How to reflect quantum uncertainty in statistical mechanics? How does the superposition principle of the quantum mechanics reconcile with the statistical mechanics? Because in deriving canonical distribution, I don't see anything related to superposition principle, but canonical distribution can be used to describe quantum systems, for example, a single quantum oscillator in thermal contact with a heat reservoir.So how to derive canonical distribution not from the eigenstates of the Hamiltonian but from the superposition states?
More generally speaking, how to reflect quantum uncertainty in statistical mechanics?
 A: There are many cases that you can use statistical mechanics for various reasons. Regarding your question about the ensemble, it is possible to use them even in a single system.
Let's consider the most familiar example, the ideal gas, in which various physical properties have be derived. Now, let's divide the system with volume $V$ into $N$ sub-system with volume $V/N$. The $N$ should not be too large such that $V/N$ can be considered as microscopically large. Hence, all of the sub-system have the similar (mean) macroscopic properties as the originally system, but now you have $N$ realization of an ensemble instead of a single system! Even for interacting system, it is usually possible to divide them into multiple sub-system, if the division is larger than correlation length. Each sub-system can now be considered as a realization of the ensemble, and statistics can be performed for this ensemble. 
On the other hand, if the system has the ergodic property. Then the system at different time may be considered as a realization of the ensemble, with sufficiently long time separated. The time averaged properties will be the same as the ensemble averaged. As an example, the temperature may fluctuate over very short time period, but a slow response thermometer can report the average temperature.
A: We can use statistical mechanics whenever the phase space distribution of the system is independent of time. This means that the distribution has to be a function of the constants of motion of the system which are $E, \vec L, \vec p$. Generally we have control over $E$ and not the others so we generally deal with systems whose phase space distribution is purely a function if $E$. 
Now the way we go about applying this is by first working out the allowed energy level for a single particle. Here we consider the total Hamiltonian (potential) that a particle sees and then find out the allowed energy states. Note that this is not the same as taking a system of particles and choosing one of them and treating rest as heat bath. No no. We are solving for possible energy levels for a single particle. Once we have that, we will fill them up with the total number of particles such that the total energy is equal to the desired value. 
And there could be many ways of filling it such that we get the right total energy. These are all the possible microstates.

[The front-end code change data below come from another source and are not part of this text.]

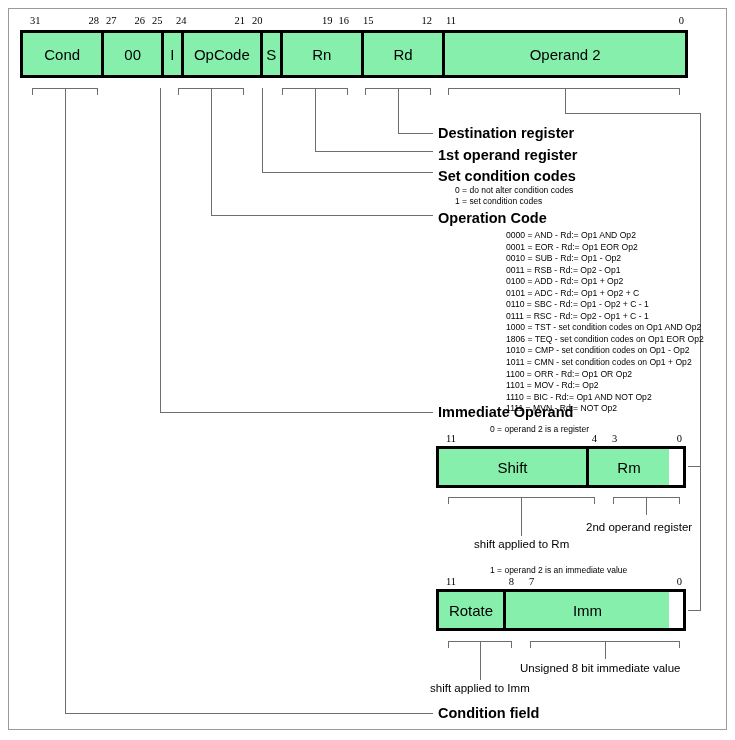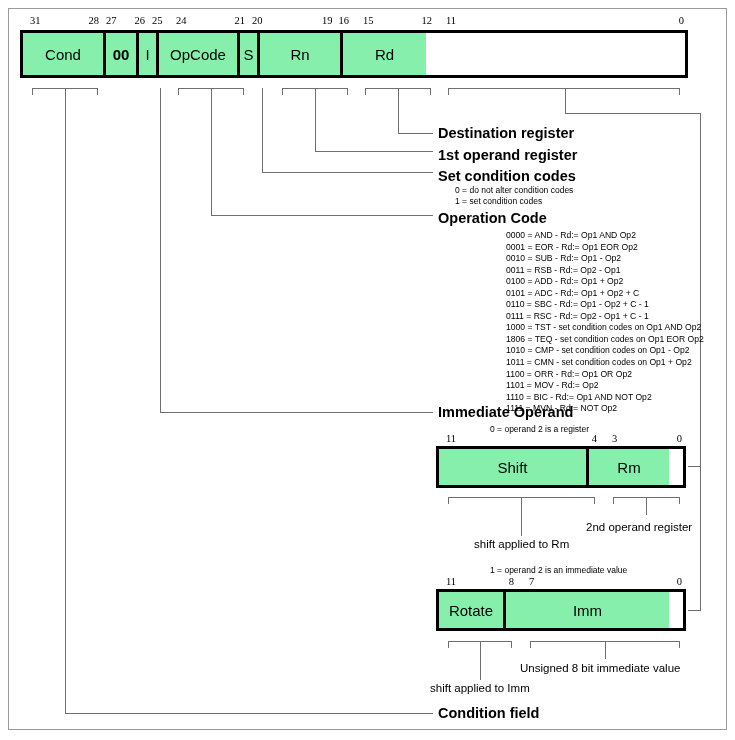--- a/index.html
+++ b/index.html
@@ -137,26 +137,27 @@
       <div class="bitnum" style="left: 280px; top: 16px; margin-left: 42px;">19</div>
       <div class="bitnum r" style="left: 349px; top: 16px;">16</div>
       <div class="bitnum" style="left: 363px; top: 16px;">15</div>
       <div class="bitnum r" style="left: 432px; top: 16px;">12</div>
       <div class="bitnum" style="left: 446px; top: 16px;">11</div>
       <div class="bitnum r" style="left: 684px; top: 16px;">0</div>
     </div>
 
   <div class="bitbox" id="main-box" style="left:20px; top:30px; width:668px; height:48px;">
       <div class="cell" style="width: 83px;">Cond</div>
-      <div class="cell" style="width: 33px; font-weight: bold;">00</div>
+      <div class="cell" style="width: 61px;">00</div>
       <div class="cell" style="width: 20px;">I</div>
       <div class="cell" style="width: 81px;">OpCode</div>
       <div class="cell" style="width: 20px;">S</div>
       <div class="cell" style="width: 83px;">Rn</div>
       <div class="cell" style="width: 83px;">Rd</div>
+      <div class="cell" style="width: 245px;">Operand 2</div>
     </div>
 
   <div class="brk" style="left:32px;  top:88px; width:66px;">
       <i class="top"></i>
       <i class="lt"></i>
       <i class="rt"></i>
     </div>
   <div class="brk" style="left:178px; top:88px; width:66px;">
       <i class="top"></i>
       <i class="lt"></i>

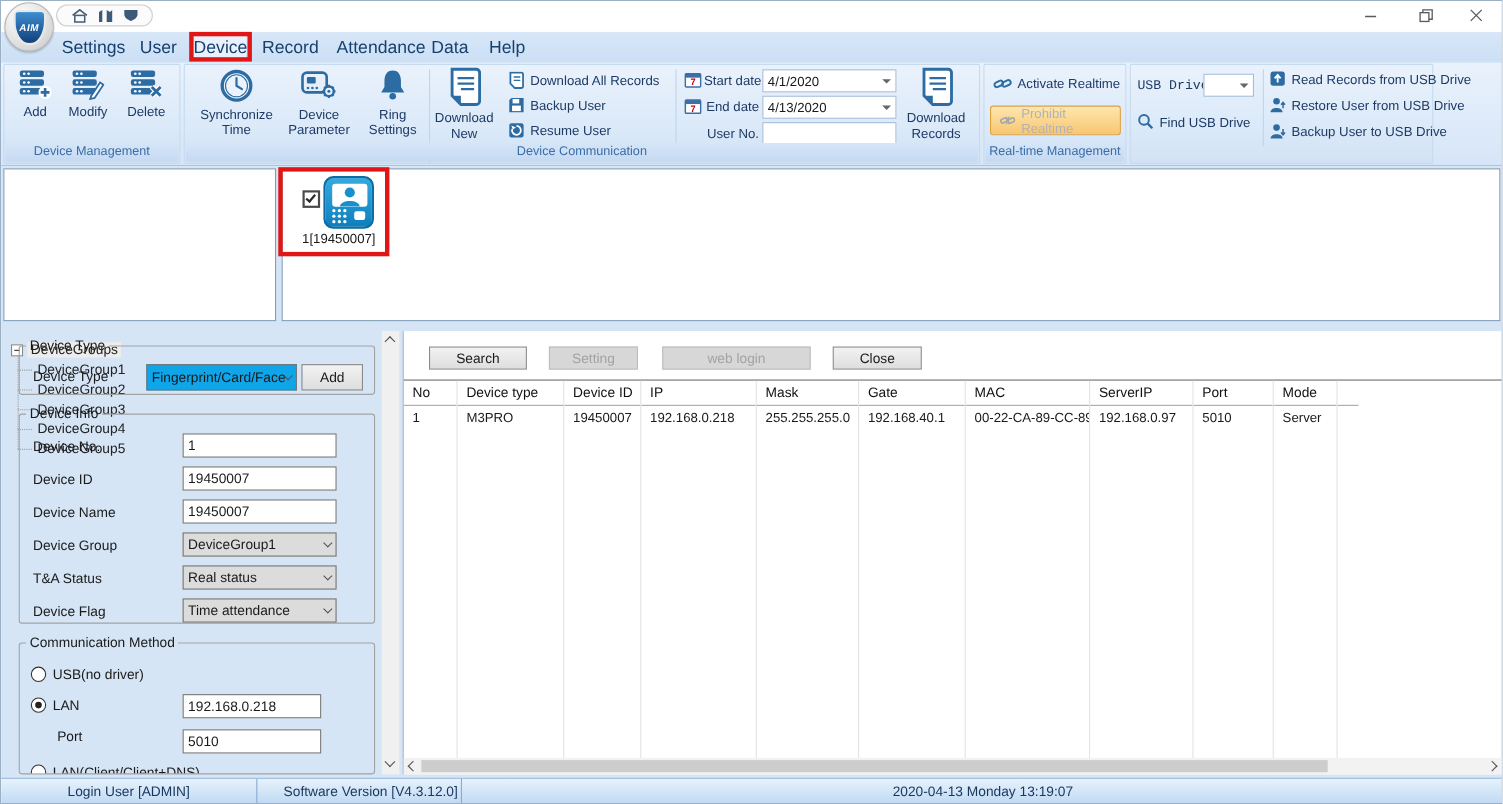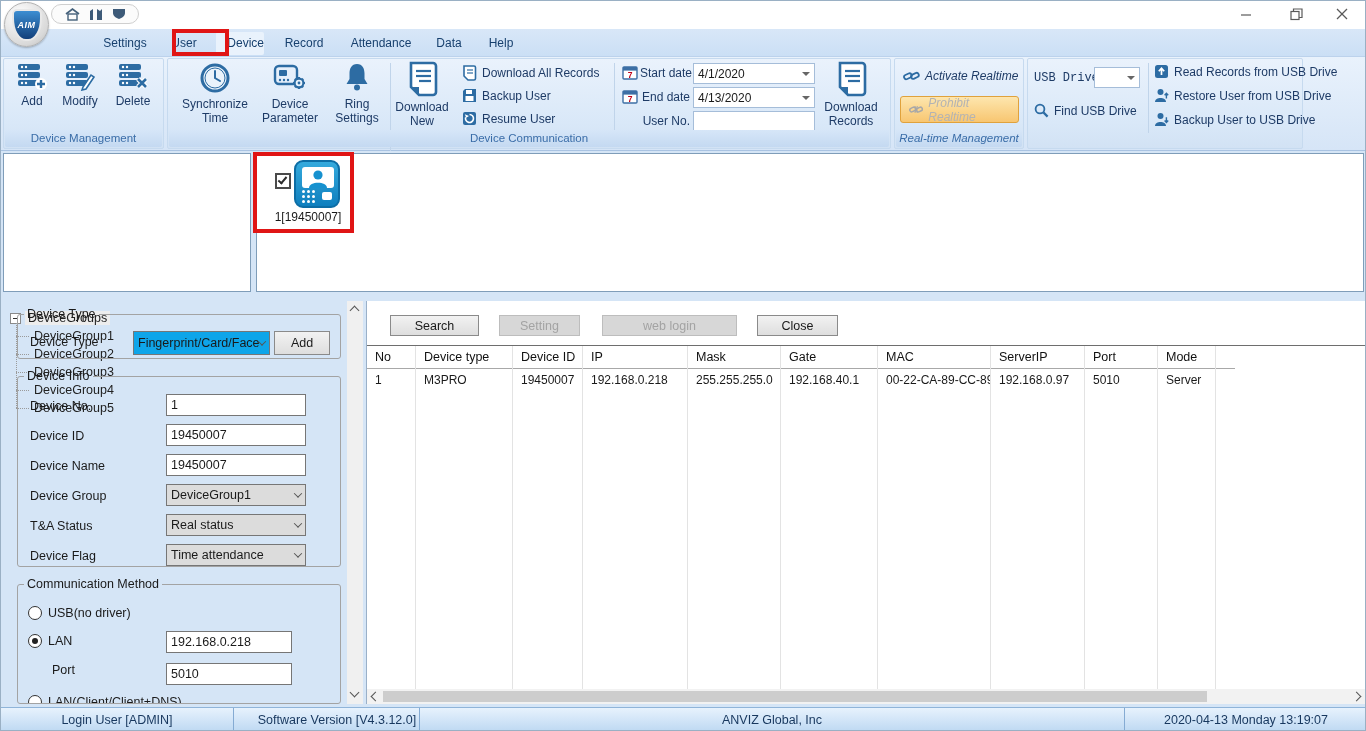--- a/index.html
+++ b/index.html
@@ -10,21 +10,21 @@
   
   .titlebar { left:0; top:0; width:1366px; height:28px; background:#ffffff; }
   .qat { left:50px; top:3px; width:88px; height:20px; border:1px solid #cfcfcf; border-radius:10px; background:#fbfbfb; display:flex; align-items:center; justify-content:space-around; padding:0 8px; }
   .winbtn { top:2px; width:26px; height:22px; display:flex; align-items:center; justify-content:center; color:#5a5a5a; }
   .logo { left:3px; top:1px; width:45px; height:45px; border-radius:50%; background:radial-gradient(circle at 35% 30%, #ffffff, #d9d9d9 70%, #b9b9b9); border:1px solid #b3b3b3; z-index:60; display:flex; align-items:center; justify-content:center; box-shadow:0 1px 2px rgba(0,0,0,.25); }
   .shield { width:30px; height:32px; background:linear-gradient(#3c8ed2,#123f7a); border:2px solid #e8e8e8; border-radius:5px 5px 46% 46% / 5px 5px 70% 70%; display:flex; align-items:center; justify-content:center; }
   .shield span { color:#fff; font-size:9px; font-style:italic; font-weight:bold; letter-spacing:.5px; }
 
   
   .tabstrip { left:0; top:28px; width:1366px; height:28px; background:linear-gradient(#d8e7f8,#cbdff5); border-bottom:1px solid #bcd2ec; }
-  .tab { position:absolute; top:3px; height:23px; line-height:23px; text-align:center; color:#17406e; font-size:12px;margin-left:40px; }
+  .tab { position:absolute; top:3px; height:23px; line-height:23px; text-align:center; color:#17406e; font-size:16px; }
   .tab.sel { background:#e9f2fc; border-radius:2px; }
 
   
   .ribbon { left:0; top:56px; width:1366px; height:94px; background:linear-gradient(#e9f2fc,#d6e5f7); border-bottom:1px solid #a9c3e2; }
   .rgroup { position:absolute; top:1px; height:91px; background:linear-gradient(#eaf2fc,#d9e8f8 72%,#d2e2f4); border:1px solid #c6daef; border-radius:2px; }
   .gtitle { position:absolute; left:1px; right:1px; bottom:1px; height:17px; line-height:17px; text-align:center; background:linear-gradient(#d6e6f8,#c4d9f1); color:#3a6da8; font-size:11.5px; border-radius:0 0 2px 2px; white-space:nowrap; overflow:hidden; }
   .bigbtn { position:absolute; display:flex; flex-direction:column; align-items:center; color:#1e3b66; font-size:12px; text-align:center; line-height:14px; }
   .bigbtn .ic { margin-bottom:3px; }
   .smallitem { position:absolute; display:flex; align-items:center; gap:5px; color:#1e3b66; font-size:12px; white-space:nowrap; }
   .rsep { position:absolute; width:1px; background:#c0d4ea; }
@@ -325,21 +325,21 @@
               <line x1="10" y1="10" x2="25" y2="10"></line>
               <line x1="10" y1="15" x2="25" y2="15"></line>
               <line x1="13" y1="20" x2="25" y2="20"></line>
             </g>
           </svg>
         <span>Download Records</span>
       </div>
       <div class="gtitle">Device Communication</div>
     </div>
 
-    <div class="rgroup" style="left:893px;width:130px;font-style:italic;">
+    <div class="rgroup" style="left:893px;width:130px;">
       <div class="smallitem" style="left:8px;top:10px;">
         <svg width="17" height="14" viewBox="0 0 17 14">
             <rect x="0.8" y="5" width="8" height="4.4" rx="2.2" fill="none" stroke="#2d6ca3" stroke-width="1.8" transform="rotate(-25 5 7)"></rect>
             <rect x="8" y="4.6" width="8" height="4.4" rx="2.2" fill="none" stroke="#2d6ca3" stroke-width="1.8" transform="rotate(-25 12 7)"></rect>
           </svg>
         <span>Activate Realtime</span>
       </div>
       <div class="prohibit" style="left:5px;top:37px;width:119px;height:27px;">
         <svg width="16" height="13" viewBox="0 0 17 14">
             <rect x="0.8" y="5" width="7" height="4.4" rx="2.2" fill="none" stroke="#a8a8a8" stroke-width="1.8" transform="rotate(-25 4 7)"></rect>
@@ -556,20 +556,19 @@
     <div class="abs sbh" style="left:0;top:388px;width:999px;height:15px;">
       <span class="sb-arrow left" style="left:5px;top:4px;"></span>
       <span class="sb-thumb" style="left:16px;top:2px;width:824px;height:11px;"></span>
       <span class="sb-arrow right" style="left:986px;top:4px;"></span>
     </div>
   </div>
 
   <div class="abs statusbar">
     <div class="sseg" style="width:233px;">Login User [ADMIN]</div>
     <div class="sseg" style="width:165px;margin-left:21px;">Software Version [V4.3.12.0]</div>
-    <div class="sseg" style="width:705px;">ANVIZ Global, Inc</div>
     <div class="sseg" style="flex:1;border-right:none;">2020-04-13 Monday 13:19:07</div>
   </div>
 
   <div class="redbox" style="left:171px;top:28px;width:57px;height:27px;"></div>
   <div class="redbox" style="left:252px;top:151px;width:101px;height:81px;"></div>
 
 </div>
 
 </body></html>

This method works when the interaction between particles is negligible, because we ignore interactions when we solve for single particle states. 
A: The answer to your question "how to put quantum uncertainty into statistical mechanics" is: with the density matrix.
Full description is in textbooks etc,(Feynman's Lectures on Statistical Mechanics, and von Neumann's Mathematical Foundations of Quantum Mechanics are good) but briefly you have a standard ensemble (canonical, microcanonical, or whatever) of $N$ systems with system $i$ in state $|\phi_i>$ (not necessarily eigenstates).
Introduce the density operator, $\hat \rho={1 \over N} \sum_{i=1}^N |\phi_i> <\phi_i|$.
That's the statistical mechanics bit. Now the quantum. Introduce a basis set of states $|\psi_j>$ which are eigenstates of some operator you're interested in (you have a choice), and the density matrix  is defined using these states.
$\rho_{jk}=<\psi_j| \hat \rho|\psi_k>={1 \over N} \sum_{i=1}^N<\psi_j |\phi_i> <\phi_i|\psi_k>$. 
The diagonal elements $\rho_{kk}$ then give the probability that if you measure a random member of the ensemble it will turn our to be in the $k$ eigenstate, and that includes the statistical probability, from the ${ 1\over N } \sum$, and the quantum probability from the $|<\psi|\phi>|^2$.   It can also be used to give expectation values for operators.
The off-diagonal elements contain information about the nature of the uncertainty. A classic example is an ensemble of electrons which are half spin up and half spin down, compared to an ensemble which are all spin sideways (aligned along, say, the x axis). In both cases, both diagonal elements are just $1 \over 2$, whereas the off diagonals are zero in the first case but not the second. 
Incidentally, the whole 'collapse of the wave function'  business is equivalent to setting all off diagonal elements of the density matrix to zero.